As beach communities in Costa Rica prepare to march, we look at the suffering the current lockdown is causing in the Tamarindo area.
Once bustling communities now rely on non-profit orgs, who’ve multiplied their efforts during this crisis. According to Guanacaste non-profit CEPIA, 1,763 unemployed people in the Tamarindo area needed help with food and basic supplies in April. One month later in May, that number increased to 4,892.
CEPIA also notes that, so far, it’s provided psychological help to over 400 people whose mental health is impacted by this crisis. Around 10% of these people have been suicidal and that domestic violence is on a sharp rise.
“One of the factors that stands out most is financial instability,” says Eleanor Alcocer, a CEPIA psychologist.
“People can’t work. This causes anguish, insomnia, and even suicidal thoughts. The loss of a job, the fear of losing a job, and the inability to pay basic bills or debts generates anxiety. This can lead to deeper, intensifying pyschological problems as time goes by.”
“Up to 75% of people around here are now unemployed,” says Ben Desjardins from the Greater Tamarindo Food Bank, a grass-roots community organization formed on social media.
“We’re already approaching the end of the third month of this with no idea when tourism will return. Even with all the efforts of each organization and association combined, it’s still not enough. If beaches don’t open very soon, the economic damages and social consequences could be permanent.”
Donatus van Akkeren and Christi Bettinsoli have owned Lola’s restaurant on Playa Avellana, south of Tamarindo, since 1997.
Dependent on tourism, Lola’s closed when the beaches closed in March. Frightened for their future and worried about feeding their families, locals in Avellana and nearby villages came to Lola’s asking for help.
This prompted van Akkeran and Bettinsoli to make a plan and almost straight away Lola’s reopened as a community kitchen. After serving 80 free lunches on day one, word spread and Lola’s now serves 340 free meals a day. That’s over 23,000 free meals in total.

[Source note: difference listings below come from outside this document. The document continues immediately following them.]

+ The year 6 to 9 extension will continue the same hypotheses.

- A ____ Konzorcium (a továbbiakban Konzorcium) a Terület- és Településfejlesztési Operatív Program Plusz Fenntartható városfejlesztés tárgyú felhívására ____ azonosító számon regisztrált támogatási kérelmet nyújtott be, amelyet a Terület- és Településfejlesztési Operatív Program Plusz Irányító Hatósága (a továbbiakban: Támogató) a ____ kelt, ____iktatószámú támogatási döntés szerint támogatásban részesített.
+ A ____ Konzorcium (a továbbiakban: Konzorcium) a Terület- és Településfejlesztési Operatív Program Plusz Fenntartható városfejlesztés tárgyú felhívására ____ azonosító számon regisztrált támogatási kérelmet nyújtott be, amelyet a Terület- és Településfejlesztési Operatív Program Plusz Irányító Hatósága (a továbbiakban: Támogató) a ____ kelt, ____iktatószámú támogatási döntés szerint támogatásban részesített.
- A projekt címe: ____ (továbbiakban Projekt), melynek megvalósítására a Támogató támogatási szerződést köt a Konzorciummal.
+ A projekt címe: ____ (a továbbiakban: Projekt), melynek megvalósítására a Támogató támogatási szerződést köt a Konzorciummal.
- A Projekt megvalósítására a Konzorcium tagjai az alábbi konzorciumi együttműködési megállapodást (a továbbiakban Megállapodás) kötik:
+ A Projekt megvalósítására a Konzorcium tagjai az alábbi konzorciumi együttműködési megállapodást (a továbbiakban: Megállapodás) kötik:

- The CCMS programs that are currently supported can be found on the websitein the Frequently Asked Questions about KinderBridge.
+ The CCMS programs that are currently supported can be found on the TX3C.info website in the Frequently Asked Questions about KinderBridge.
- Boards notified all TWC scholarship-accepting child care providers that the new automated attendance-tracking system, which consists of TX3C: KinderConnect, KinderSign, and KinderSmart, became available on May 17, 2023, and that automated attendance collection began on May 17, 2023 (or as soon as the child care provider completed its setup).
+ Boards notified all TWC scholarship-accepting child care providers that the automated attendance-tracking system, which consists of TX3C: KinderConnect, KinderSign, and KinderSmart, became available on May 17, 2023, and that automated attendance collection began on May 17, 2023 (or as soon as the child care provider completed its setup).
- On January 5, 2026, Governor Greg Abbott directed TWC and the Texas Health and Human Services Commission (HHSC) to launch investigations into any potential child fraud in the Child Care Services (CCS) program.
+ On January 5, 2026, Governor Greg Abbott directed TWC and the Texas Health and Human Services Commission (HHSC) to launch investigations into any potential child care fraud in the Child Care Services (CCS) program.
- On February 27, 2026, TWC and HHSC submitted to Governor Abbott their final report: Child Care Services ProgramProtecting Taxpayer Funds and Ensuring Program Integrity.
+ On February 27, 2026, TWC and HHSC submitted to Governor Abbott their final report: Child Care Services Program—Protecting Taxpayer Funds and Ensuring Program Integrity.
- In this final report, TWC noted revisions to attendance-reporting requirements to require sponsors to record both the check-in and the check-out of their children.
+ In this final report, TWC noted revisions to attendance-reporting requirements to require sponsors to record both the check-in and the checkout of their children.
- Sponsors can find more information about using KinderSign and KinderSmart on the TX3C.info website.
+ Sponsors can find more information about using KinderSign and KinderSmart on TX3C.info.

They have supported all 32 employees out of their personal savings since the crisis started. They estimate that around 40 families (300+ people) depend on Lola’s directly and indirectly.
“Over the years, we’ve built wonderful friendships with our clients. We’re very fortunate that many of them have supported us with donations,” says Bettinsoli.
“Once that happened, people deserted Avellana, leaving us devastated. We’ve received no government help and cannot sustain this restaurant nor our food program indefinitely.
“Please give us the chance to support each other. The only way we can survive is to open Playa Avellana and the other beaches.”
The closest major beach town to Avellana is Tamarindo, where over 70% of shops are closed, many now permanently.
Vanessa Carmona has been in Tamarindo for over 15 years and owns three stores, a restaurant, and a bar. Before the shutdown she had over 20 employees.
Her businesses closed in March, one of her stores permanently, and now employs only six people.
“In Tamarindo, there’s absolutely no-one,” she says.
“We’ve paid vacations and bonuses to help employees but there’s no law to lower our rents, which is why we had to abandon one of our stores. We try to open some days, but the beach closure, restrictions, and lack of tourism make it impossible. Plus the government telling everyone to not come to Tamarindo.
“All this might protect us from the virus, but who protects us from hunger? No-one talks about us here. They’ve left us and our employees to die.”
This situation is the same all over Costa Rica. Beach communities everywhere tell the same story.
This has lead to an emerging movement of beach communities demanding a voice, begging the government to listen to them.
On June 24, Tamarindo will join Jaco, Puerto Viejo, Pavones, Santa Teresa, Playas del Coco, and other beach communities on a march, taking appropriate social distancing and sanitary measures.
“Coastal communities have been obedient,” says local resident Andrea Diaz.
“But we haven’t heard the government talk about reactivating our beach economies. We haven’t heard any journalists at the press briefings even ask about the situation in beach communities.
“There’s no rescue plan. We’re abandoned, and if the beaches don’t open we’ll starve.”